The term petite bourgeoisie is a common putdown in left wing rhetoric: it denigrates things/people/practises which are counter-revolutionary in part because of their affluent origins. This concept makes some intuitive sense. The language of the left, bar the liberal middle, is the language of class warfare and for justice to prevail the working class must triumph over their oppressors - this necessitates a similar rejection of the logic of the ruling class. There are some other elements of identity politics at play here and also a desire to be seen as authentically representing "the working people" but the overall aim is clear.Yet this aim is frustrated by the fact that left wing movements are not necessarily always endorsed by the working class: if they were then capitalism would have ended a long time ago. Indeed there are, not just in contemporary life, many cases in which instigators, writers and participants in left wing struggle were of petite bourgeois origin (Marx, Engels, Kropotkin, William Morris, Emma Goldman).
This is not necessarily surprising.

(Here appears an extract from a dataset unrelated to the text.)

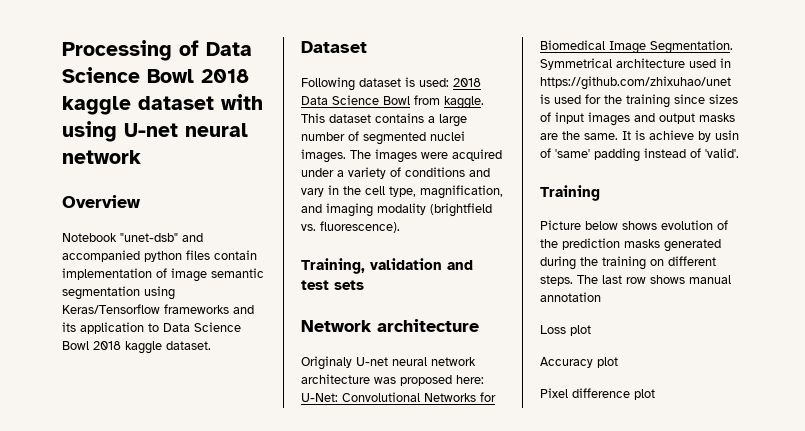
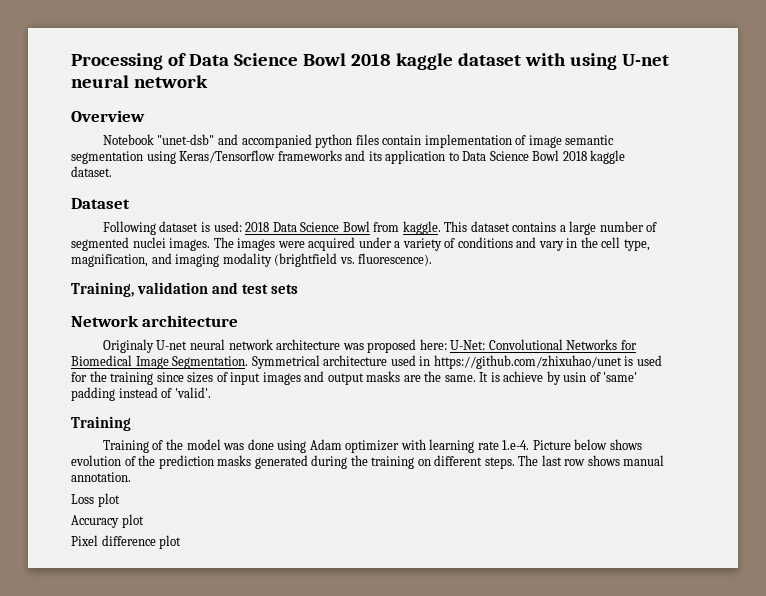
- Picture below shows evolution of the prediction masks generated during the training on different steps.
+ Training of the model was done using Adam optimizer with learning rate 1.e-4. Picture below shows evolution of the prediction masks generated during the training on different steps.
- The last row shows manual annotation
+ The last row shows manual annotation.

Middle class people, and students especially, tend to be more educated and well-read; consequently they are far more likely to have come across books and people who discuss Marxism/Anarchism/Liberalism at a volume and in a tone other than "screaming". There's also the logistical barrier in terms of protest; participation in left wing politics often involves a good deal of sign waving, civil disobedience and risk of arrest. If you are a relatively un-skilled labourer, as opposed to a relatively affluent university student, then spending a day in a jail cell may be quite prohibitive: missing some of your lectures is one thing, missing your shift at work can be another. The result is left-wing activity being disproportionately accessible to those who have yet to acquire any "real world" commitments.
Considering this, is it really so surprising that many of our revolutionaries come from a section of society who have been given the time and opportunity needed to develop left wing beliefs?
All of this must be quite painful to read for those on the left who imagine themselves as part of an uprising working class rather than an expression of petit bourgeois idealism. That's not to say that left-wingness is middle-class by definition: merely that so far as it is a break from the status quo leftism will find a cultural van-guard in the sections of society with better access to education.
But angst about this is un-warranted and rhetoric that refers to purging the left of middle-class hipsters is wasted breathe. It is only expected that the radicals in a society like ours will come from backgrounds where radicalism and creativity are more easily acted upon. An acknowledgment of this is perfectly compatible with working to untangle access to left-wing politics from the bohemian lifestyle but it does require dropping the rhetoric of "leftism as working class populism."